-- ASSIGNMENT --
Below are some records. Print exactly the lines between the one holding "[176,383,210,391] server, ->" and the one holding "[61,558,198,572] event.data.global ->", inclusive, and nothing else.

-- EXERCISE DATA --
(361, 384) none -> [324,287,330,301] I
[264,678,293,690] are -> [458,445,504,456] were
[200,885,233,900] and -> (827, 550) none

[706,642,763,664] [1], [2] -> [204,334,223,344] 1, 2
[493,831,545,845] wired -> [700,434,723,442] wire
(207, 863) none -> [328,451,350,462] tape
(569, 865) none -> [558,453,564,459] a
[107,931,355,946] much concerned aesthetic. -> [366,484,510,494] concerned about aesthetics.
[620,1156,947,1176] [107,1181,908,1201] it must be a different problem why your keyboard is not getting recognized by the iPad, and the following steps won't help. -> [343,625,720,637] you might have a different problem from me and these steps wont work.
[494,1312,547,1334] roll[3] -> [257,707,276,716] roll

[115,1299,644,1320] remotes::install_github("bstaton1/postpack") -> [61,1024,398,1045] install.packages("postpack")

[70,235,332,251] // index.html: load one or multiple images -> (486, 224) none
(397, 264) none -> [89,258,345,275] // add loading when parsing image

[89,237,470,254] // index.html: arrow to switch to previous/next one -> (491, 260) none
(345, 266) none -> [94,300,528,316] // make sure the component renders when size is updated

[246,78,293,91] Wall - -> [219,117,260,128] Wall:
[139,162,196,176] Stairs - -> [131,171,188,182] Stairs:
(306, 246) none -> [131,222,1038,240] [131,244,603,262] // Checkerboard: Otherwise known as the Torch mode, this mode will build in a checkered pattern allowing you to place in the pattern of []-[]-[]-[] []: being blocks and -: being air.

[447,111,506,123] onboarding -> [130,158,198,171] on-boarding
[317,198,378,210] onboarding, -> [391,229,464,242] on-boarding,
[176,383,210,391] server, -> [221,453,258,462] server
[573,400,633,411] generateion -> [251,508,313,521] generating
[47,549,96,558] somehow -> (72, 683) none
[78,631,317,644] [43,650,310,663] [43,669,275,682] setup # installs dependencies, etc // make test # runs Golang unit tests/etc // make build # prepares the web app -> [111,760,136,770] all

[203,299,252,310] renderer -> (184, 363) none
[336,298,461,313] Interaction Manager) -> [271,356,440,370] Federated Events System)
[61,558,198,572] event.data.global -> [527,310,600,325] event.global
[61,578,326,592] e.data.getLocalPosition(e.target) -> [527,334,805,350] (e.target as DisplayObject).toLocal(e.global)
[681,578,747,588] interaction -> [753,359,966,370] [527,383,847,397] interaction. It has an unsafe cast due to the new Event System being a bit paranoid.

-- SOLUTION FOR THIS PROBLEM --
[176,383,210,391] server, -> [221,453,258,462] server
[573,400,633,411] generateion -> [251,508,313,521] generating
[47,549,96,558] somehow -> (72, 683) none
[78,631,317,644] [43,650,310,663] [43,669,275,682] setup # installs dependencies, etc // make test # runs Golang unit tests/etc // make build # prepares the web app -> [111,760,136,770] all

[203,299,252,310] renderer -> (184, 363) none
[336,298,461,313] Interaction Manager) -> [271,356,440,370] Federated Events System)
[61,558,198,572] event.data.global -> [527,310,600,325] event.global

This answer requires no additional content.